Hale Matthew C, McCormick Cory R, Jackson James R, Dewoody J Andrew
Department of Forestry and Natural Resources, Purdue University, West Lafayette, IN 47907, USA.
BMC Genomics. 2009 Apr 29;10:203. doi: 10.1186/1471-2164-10-203.
Next-generation sequencing technologies have been applied most often to model organisms or species closely related to a model. However, these methods have the potential to be valuable in many wild organisms, including those of conservation concern. We used Roche 454 pyrosequencing to characterize gene expression in polyploid lake sturgeon (Acipenser fulvescens) gonads.

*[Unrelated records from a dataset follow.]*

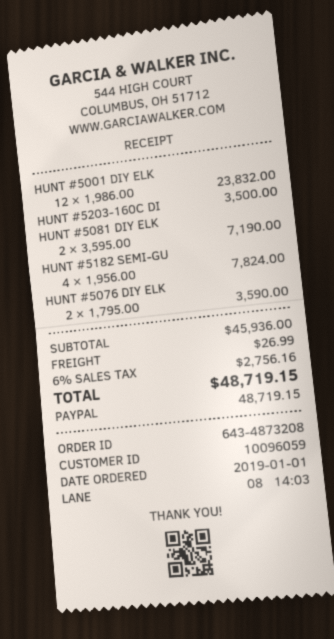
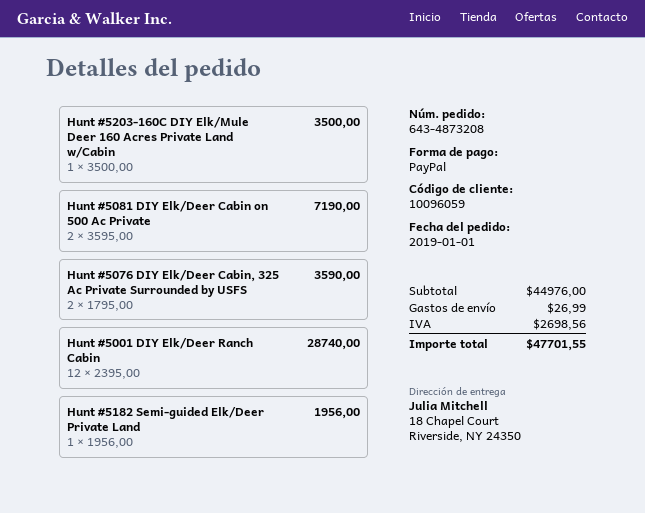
HUNT #5001 DIY ELK: 12 x 1986.00 = 23832.00 -> 12 x 2395.00 = 28740.00
HUNT #5182 SEMI-GU: 4 x 1956.00 = 7824.00 -> 1 x 1956.00 = 1956.00
subtotal: 45936.00 -> 44976.00
tax: 2756.16 -> 2698.56
total: 48719.15 -> 47701.55

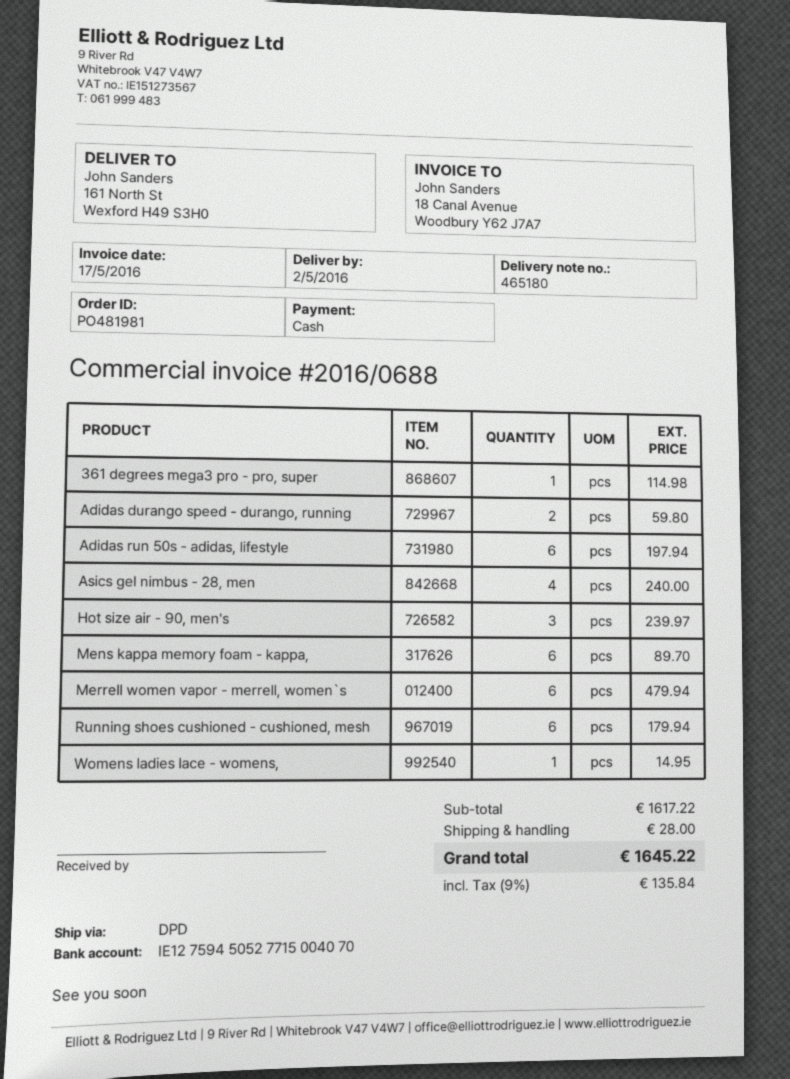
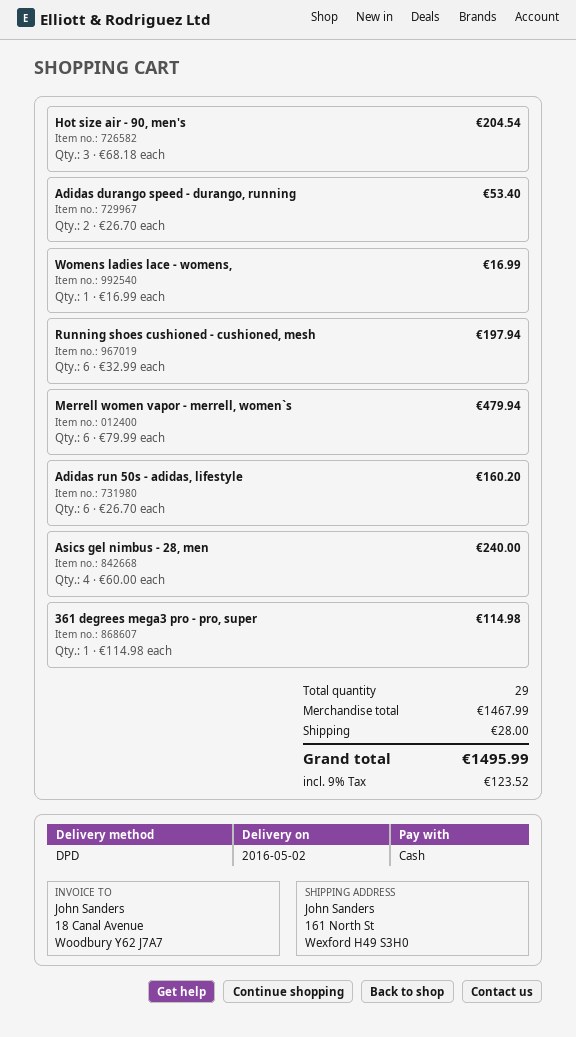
Adidas durango speed - durango, running: 2 for 59.80 -> 2 for 53.40
Adidas run 50s - adidas, lifestyle: 6 for 197.94 -> 6 for 160.20
Hot size air - 90, men's: 3 for 239.97 -> 3 for 204.54
Mens kappa memory foam - kappa,: 6 for 89.70 -> none
Running shoes cushioned - cushioned, mesh: 6 for 179.94 -> 6 for 197.94
Womens ladies lace - womens,: 1 for 14.95 -> 1 for 16.99
subtotal: 1617.22 -> 1467.99
tax: 9% = 135.84 -> 9% = 123.52
total: 1645.22 -> 1495.99

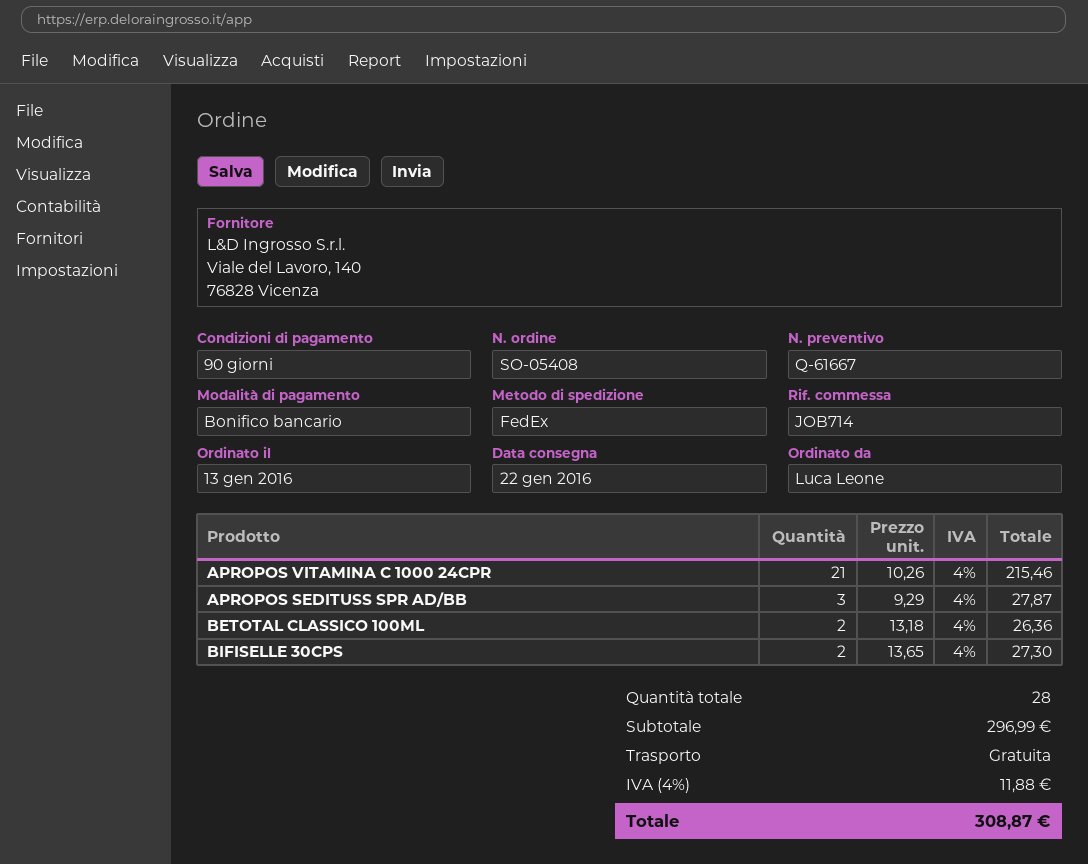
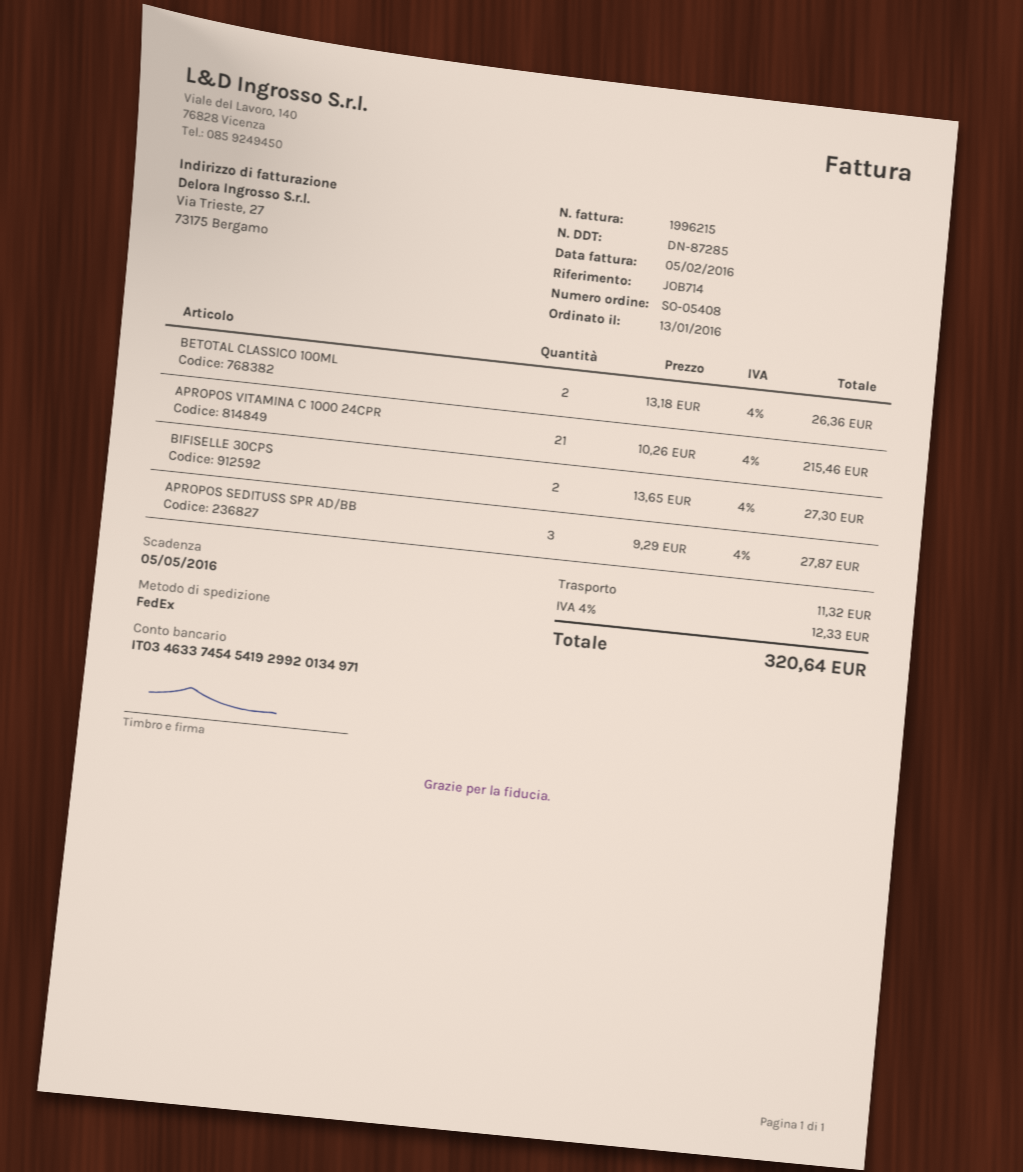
shipping: 0.00 -> 11.32
tax: 4% = 11.88 -> 4% = 12.33
total: 308.87 -> 320.64

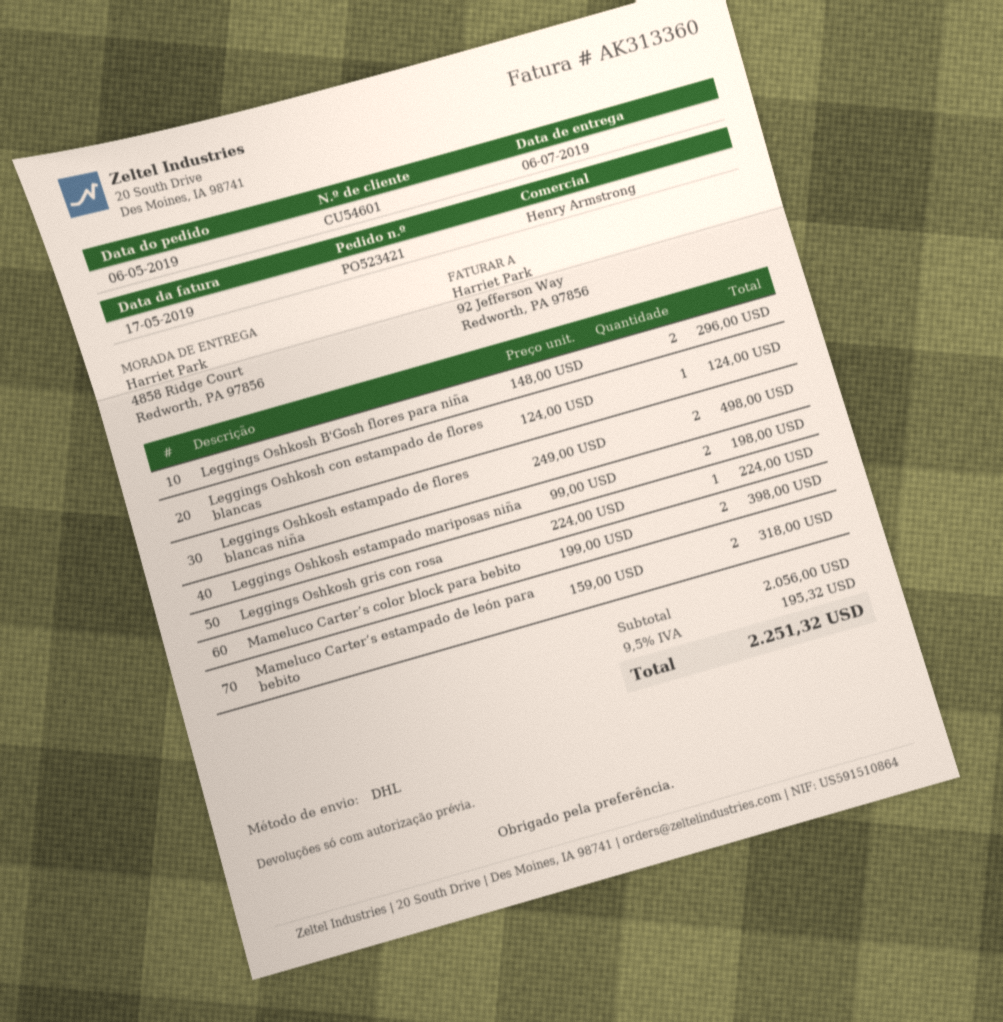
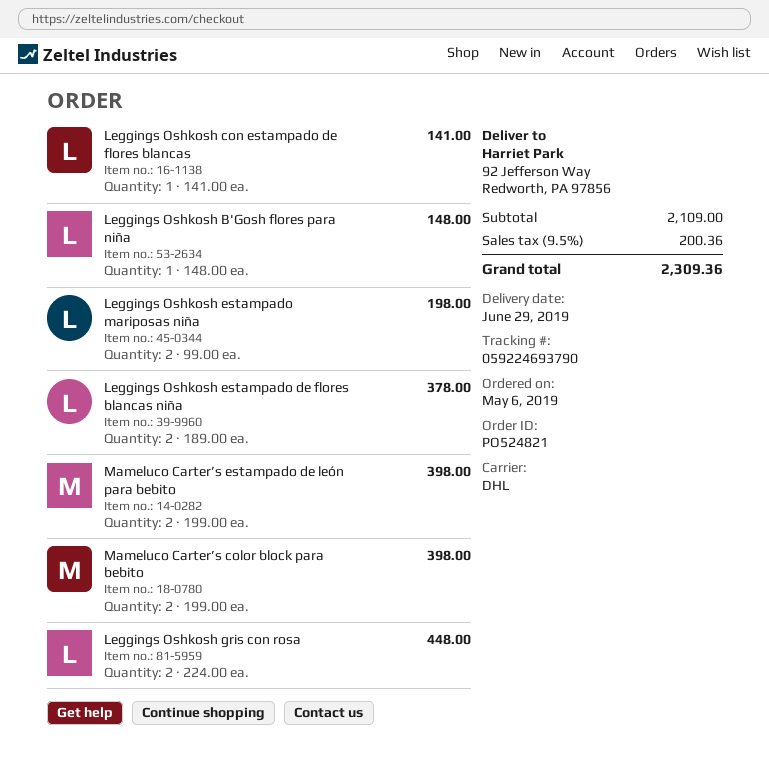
order number: PO523421 -> PO524821
delivery date: 2019-07-06 -> 2019-06-29
ship to: 4858 Ridge Court, Redworth, PA 97856 -> 92 Jefferson Way, Redworth, PA 97856
Leggings Oshkosh B'Gosh flores para niña: 2 x 148.00 = 296.00 -> 1 x 148.00 = 148.00
Leggings Oshkosh con estampado de flores blancas: 1 x 124.00 = 124.00 -> 1 x 141.00 = 141.00
Leggings Oshkosh estampado de flores blancas niña: 2 x 249.00 = 498.00 -> 2 x 189.00 = 378.00
Leggings Oshkosh gris con rosa: 1 x 224.00 = 224.00 -> 2 x 224.00 = 448.00
Mameluco Carter’s estampado de león para bebito: 2 x 159.00 = 318.00 -> 2 x 199.00 = 398.00
subtotal: 2056.00 -> 2109.00
tax: 9.5% = 195.32 -> 9.5% = 200.36
total: 2251.32 -> 2309.36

Titration runs on a Roche 454 GS-FLX produced more than 47,000 sequencing reads. These reads represented 20,741 unique sequences that passed quality control (mean length = 186 bp). These were assembled into 1,831 contigs (mean contig depth = 4.1 sequences). Over 4,000 sequencing reads (approximately 19%) were assigned gene ontologies, mostly to protein, RNA, and ion binding. A total of 877 candidate SNPs were identified from > 50 different genes. We employed an analytical approach from theoretical ecology (rarefaction) to evaluate depth of sequencing coverage relative to gene discovery. We also considered the relative merits of normalized versus native cDNA libraries when using next-generation sequencing platforms. Not surprisingly, fewer genes from the normalized libraries were rRNA subunits. Rarefaction suggests that normalization has little influence on the efficiency of gene discovery, at least when working with thousands of reads from a single tissue type.
Our data indicate that titration runs on 454 sequencers can characterize thousands of expressed sequence tags which can be used to identify SNPs, gene ontologies, and levels of gene expression in species of conservation concern. We anticipate that rarefaction will be useful in evaluations of gene discovery and that next-generation sequencing technologies hold great potential for the study of other non-model organisms.
新一代测序技术最常应用于模式生物或与模式生物密切相关的物种。然而,这些方法在许多野生生物中也具有潜在价值,包括那些受保护关注的生物。我们使用罗氏454焦磷酸测序技术来表征多倍体湖鲟(Acipenser fulvescens)性腺中的基因表达。
在罗氏454 GS-FLX上进行的滴定运行产生了超过47,000条测序读数。这些读数代表了20,741个通过质量控制的独特序列(平均长度 = 186 bp)。这些序列被组装成1,831个重叠群(平均重叠群深度 = 4.1个序列)。超过4,000条测序读数(约19%)被赋予了基因本体,主要是蛋白质、RNA和离子结合相关的本体。从超过50个不同基因中总共鉴定出877个候选单核苷酸多态性(SNP)。我们采用了理论生态学中的一种分析方法(稀疏化)来评估相对于基因发现的测序覆盖深度。我们还考虑了使用新一代测序平台时标准化cDNA文库与天然cDNA文库的相对优点。不出所料,标准化文库中来自rRNA亚基的基因较少。稀疏化表明标准化对基因发现效率的影响很小,至少在处理来自单一组织类型的数千条读数时是这样。
我们的数据表明,在454测序仪上进行的滴定运行可以表征数千个表达序列标签,这些标签可用于识别SNP、基因本体以及受保护关注物种中的基因表达水平。我们预计稀疏化将有助于评估基因发现,并且新一代测序技术在研究其他非模式生物方面具有巨大潜力。